▶ Instructions for the task: Each line below that contains the word "hidden" must be copied.

### Records for the task

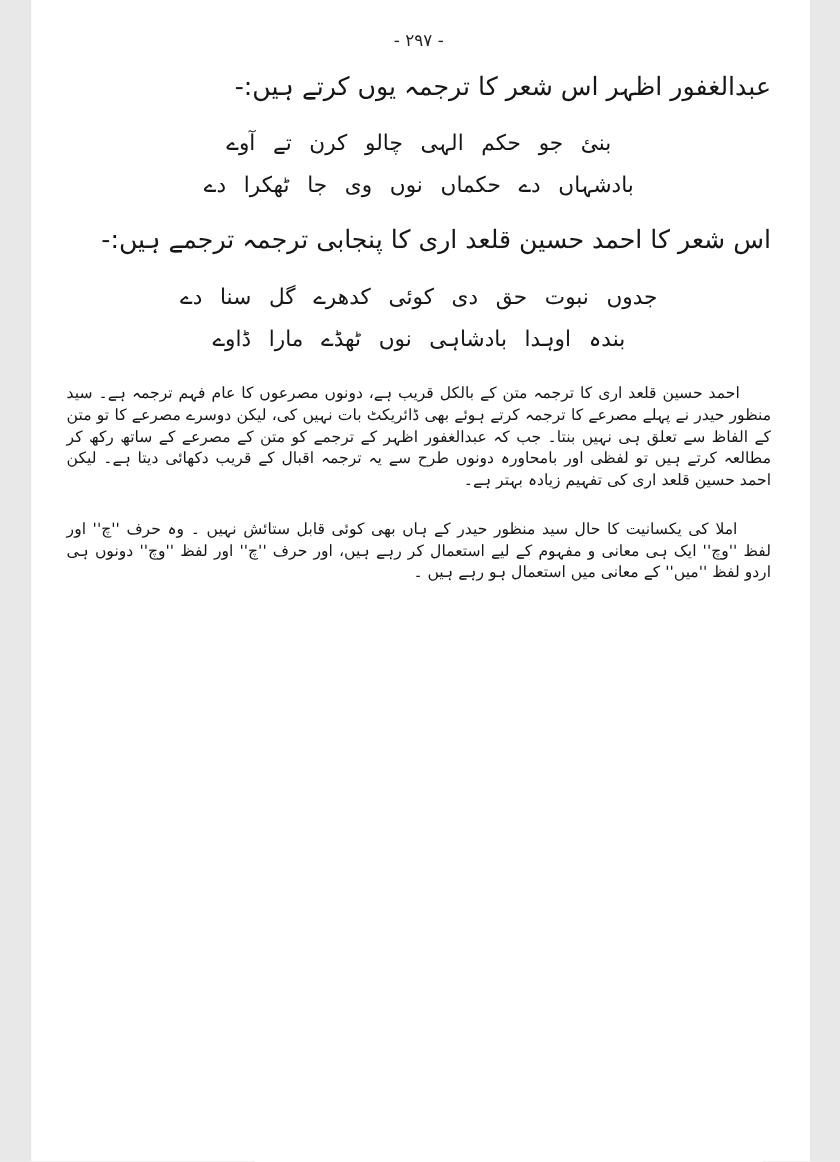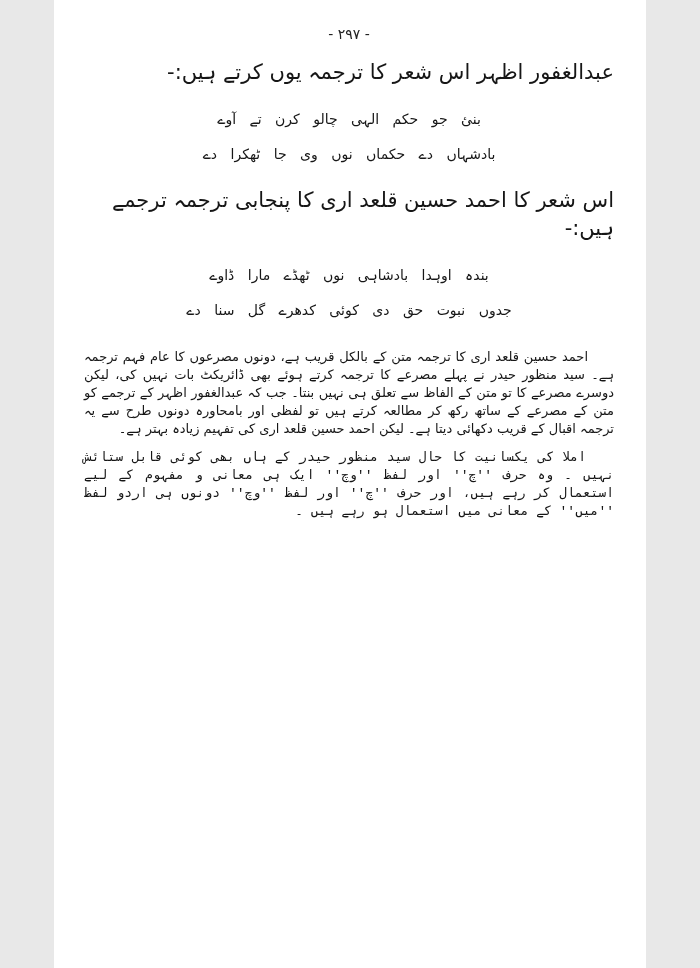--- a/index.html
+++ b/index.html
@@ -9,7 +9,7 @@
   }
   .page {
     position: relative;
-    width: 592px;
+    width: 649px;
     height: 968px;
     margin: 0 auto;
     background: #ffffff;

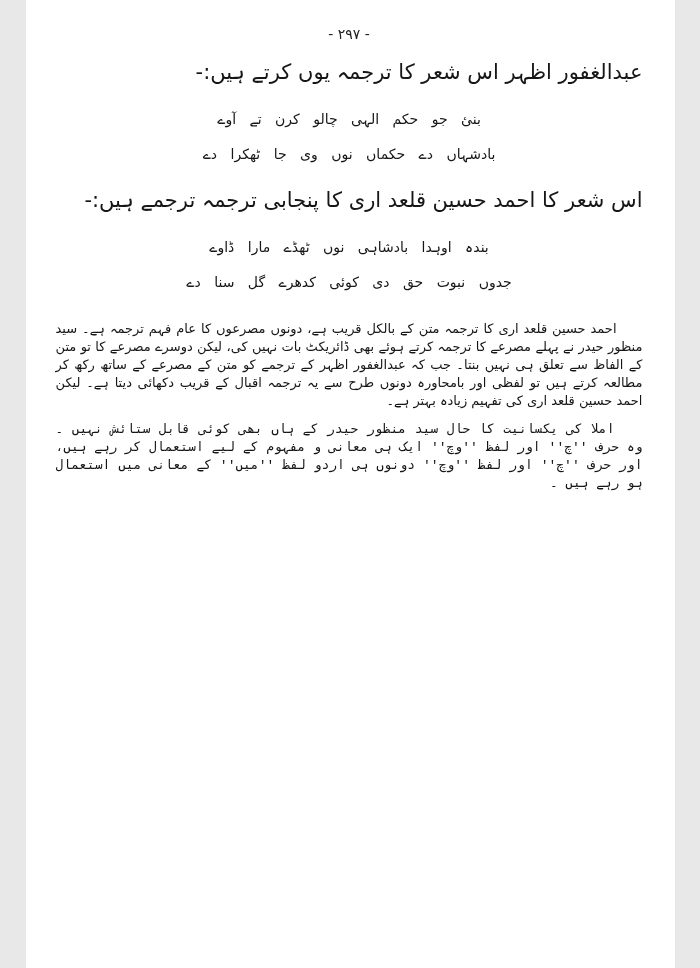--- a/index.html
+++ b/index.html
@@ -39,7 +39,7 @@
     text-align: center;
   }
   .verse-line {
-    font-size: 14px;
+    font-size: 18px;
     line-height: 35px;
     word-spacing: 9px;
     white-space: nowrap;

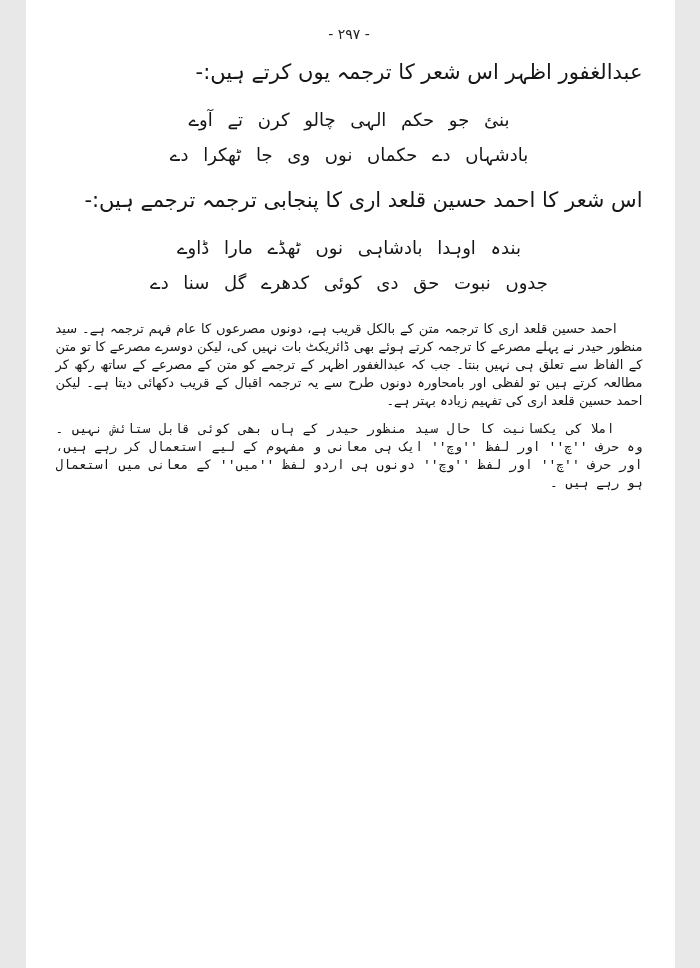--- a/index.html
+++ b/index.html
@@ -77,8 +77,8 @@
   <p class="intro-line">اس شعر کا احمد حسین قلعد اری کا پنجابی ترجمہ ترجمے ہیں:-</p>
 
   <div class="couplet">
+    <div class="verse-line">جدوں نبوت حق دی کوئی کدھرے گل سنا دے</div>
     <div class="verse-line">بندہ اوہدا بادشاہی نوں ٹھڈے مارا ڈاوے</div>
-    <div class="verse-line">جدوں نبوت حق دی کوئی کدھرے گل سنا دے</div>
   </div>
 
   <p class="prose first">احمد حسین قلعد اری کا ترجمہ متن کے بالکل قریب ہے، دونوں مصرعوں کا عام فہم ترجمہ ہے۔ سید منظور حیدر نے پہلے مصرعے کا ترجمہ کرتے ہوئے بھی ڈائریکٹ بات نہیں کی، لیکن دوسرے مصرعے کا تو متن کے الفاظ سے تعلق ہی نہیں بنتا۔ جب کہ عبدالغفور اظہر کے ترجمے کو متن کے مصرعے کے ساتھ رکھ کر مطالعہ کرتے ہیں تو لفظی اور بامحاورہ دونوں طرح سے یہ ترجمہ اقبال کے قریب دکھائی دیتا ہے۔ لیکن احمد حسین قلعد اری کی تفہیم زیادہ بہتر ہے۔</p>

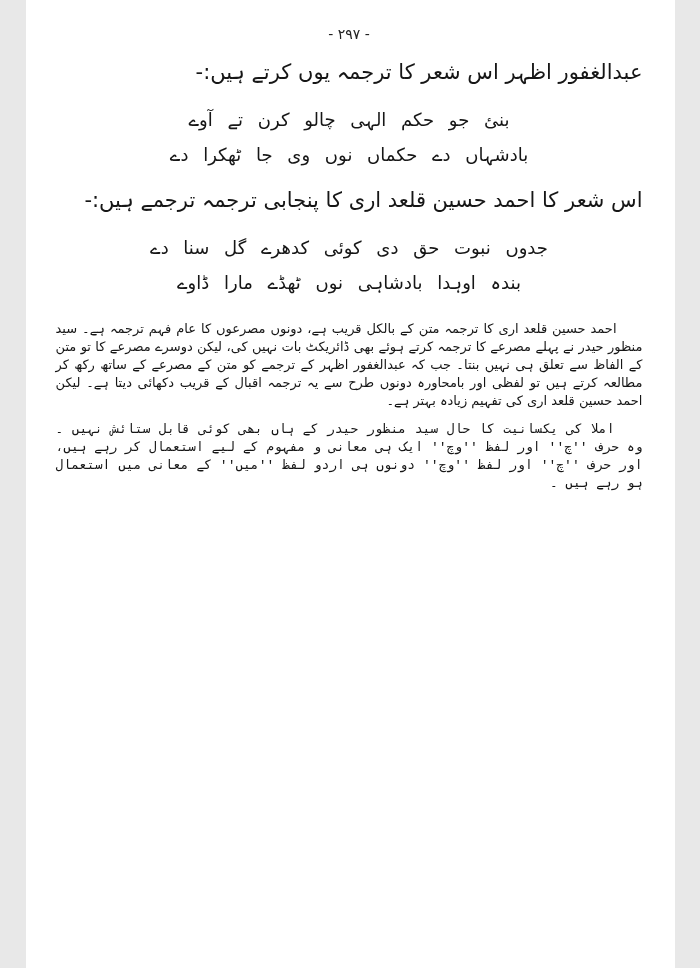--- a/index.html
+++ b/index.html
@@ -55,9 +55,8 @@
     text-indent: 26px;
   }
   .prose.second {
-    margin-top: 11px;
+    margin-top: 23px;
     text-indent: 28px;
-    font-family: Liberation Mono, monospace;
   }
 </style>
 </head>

######
### Records for the task

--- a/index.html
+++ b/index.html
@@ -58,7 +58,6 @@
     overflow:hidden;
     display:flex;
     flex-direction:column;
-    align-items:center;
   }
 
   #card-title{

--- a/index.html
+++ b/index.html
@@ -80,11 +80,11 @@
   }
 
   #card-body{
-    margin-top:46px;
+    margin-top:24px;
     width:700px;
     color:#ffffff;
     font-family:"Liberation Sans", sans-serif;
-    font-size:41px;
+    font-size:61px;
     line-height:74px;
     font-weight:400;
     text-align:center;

######
### Records for the task

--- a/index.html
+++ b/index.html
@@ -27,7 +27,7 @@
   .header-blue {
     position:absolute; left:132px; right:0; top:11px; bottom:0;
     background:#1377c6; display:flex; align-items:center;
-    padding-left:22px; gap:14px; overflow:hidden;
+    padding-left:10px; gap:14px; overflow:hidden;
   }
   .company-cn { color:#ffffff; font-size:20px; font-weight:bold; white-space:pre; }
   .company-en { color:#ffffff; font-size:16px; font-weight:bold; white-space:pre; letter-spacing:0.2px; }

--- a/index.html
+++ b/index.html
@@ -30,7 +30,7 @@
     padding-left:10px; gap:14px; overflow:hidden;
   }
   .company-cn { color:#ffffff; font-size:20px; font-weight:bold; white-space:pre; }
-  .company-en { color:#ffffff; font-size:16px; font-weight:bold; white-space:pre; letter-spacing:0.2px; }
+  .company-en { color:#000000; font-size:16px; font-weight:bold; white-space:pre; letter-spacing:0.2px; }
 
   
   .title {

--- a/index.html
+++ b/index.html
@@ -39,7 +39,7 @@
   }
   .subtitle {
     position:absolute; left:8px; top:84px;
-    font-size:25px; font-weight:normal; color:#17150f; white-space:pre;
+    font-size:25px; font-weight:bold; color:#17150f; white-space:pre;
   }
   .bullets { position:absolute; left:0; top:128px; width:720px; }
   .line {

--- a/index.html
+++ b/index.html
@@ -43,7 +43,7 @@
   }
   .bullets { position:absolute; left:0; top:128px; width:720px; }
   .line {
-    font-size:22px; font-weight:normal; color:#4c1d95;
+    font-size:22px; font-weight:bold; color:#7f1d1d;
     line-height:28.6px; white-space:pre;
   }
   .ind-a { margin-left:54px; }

######

▶ Exercise answer:
     overflow:hidden;
-    padding-left:22px; gap:14px; overflow:hidden;
+    padding-left:10px; gap:14px; overflow:hidden;
     padding-left:10px; gap:14px; overflow:hidden;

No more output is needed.